### DATASET RECORDS

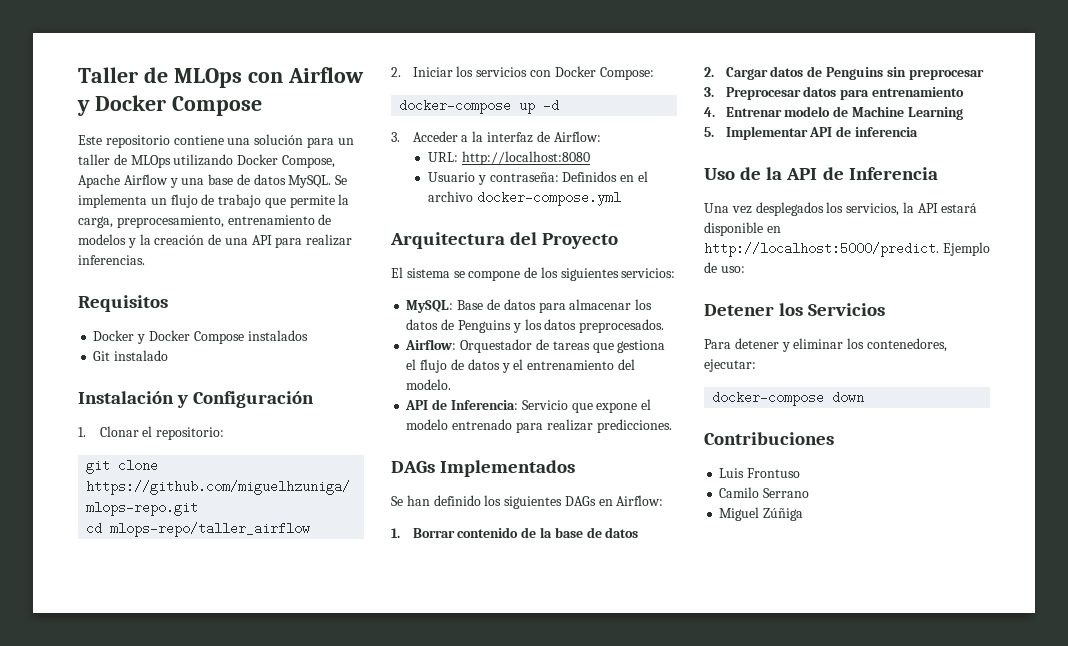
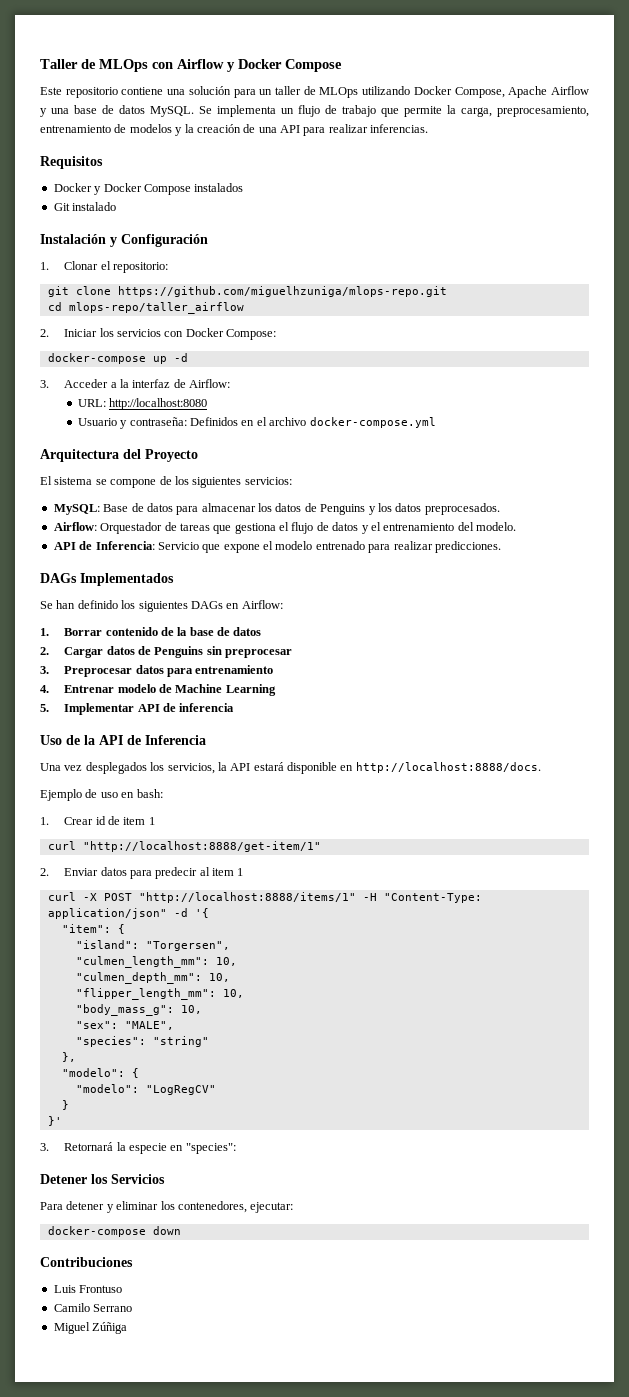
- Una vez desplegados los servicios, la API estará disponible en http://localhost:5000/predict. Ejemplo de uso:
+ Una vez desplegados los servicios, la API estará disponible en http://localhost:8888/docs.
+ Ejemplo de uso en bash:
+ 1. Crear id de item 1
+ curl "http://localhost:8888/get-item/1"
+ 2. Enviar datos para predecir al item 1
+ curl -X POST "http://localhost:8888/items/1" -H "Content-Type: application/json" -d '{
+ "item": {
+ "island": "Torgersen",
+ "culmen_length_mm": 10,
+ "culmen_depth_mm": 10,
+ "flipper_length_mm": 10,
+ "body_mass_g": 10,
+ "sex": "MALE",
+ "species": "string"
+ },
+ "modelo": {
+ "modelo": "LogRegCV"
+ }
+ }'
+ 3. Retornará la especie en "species":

### WORK INSTRUCTION
In the data above, how many lines hold the string "http"? Give the number by itself.

### RESPONSE TO THIS EXERCISE
4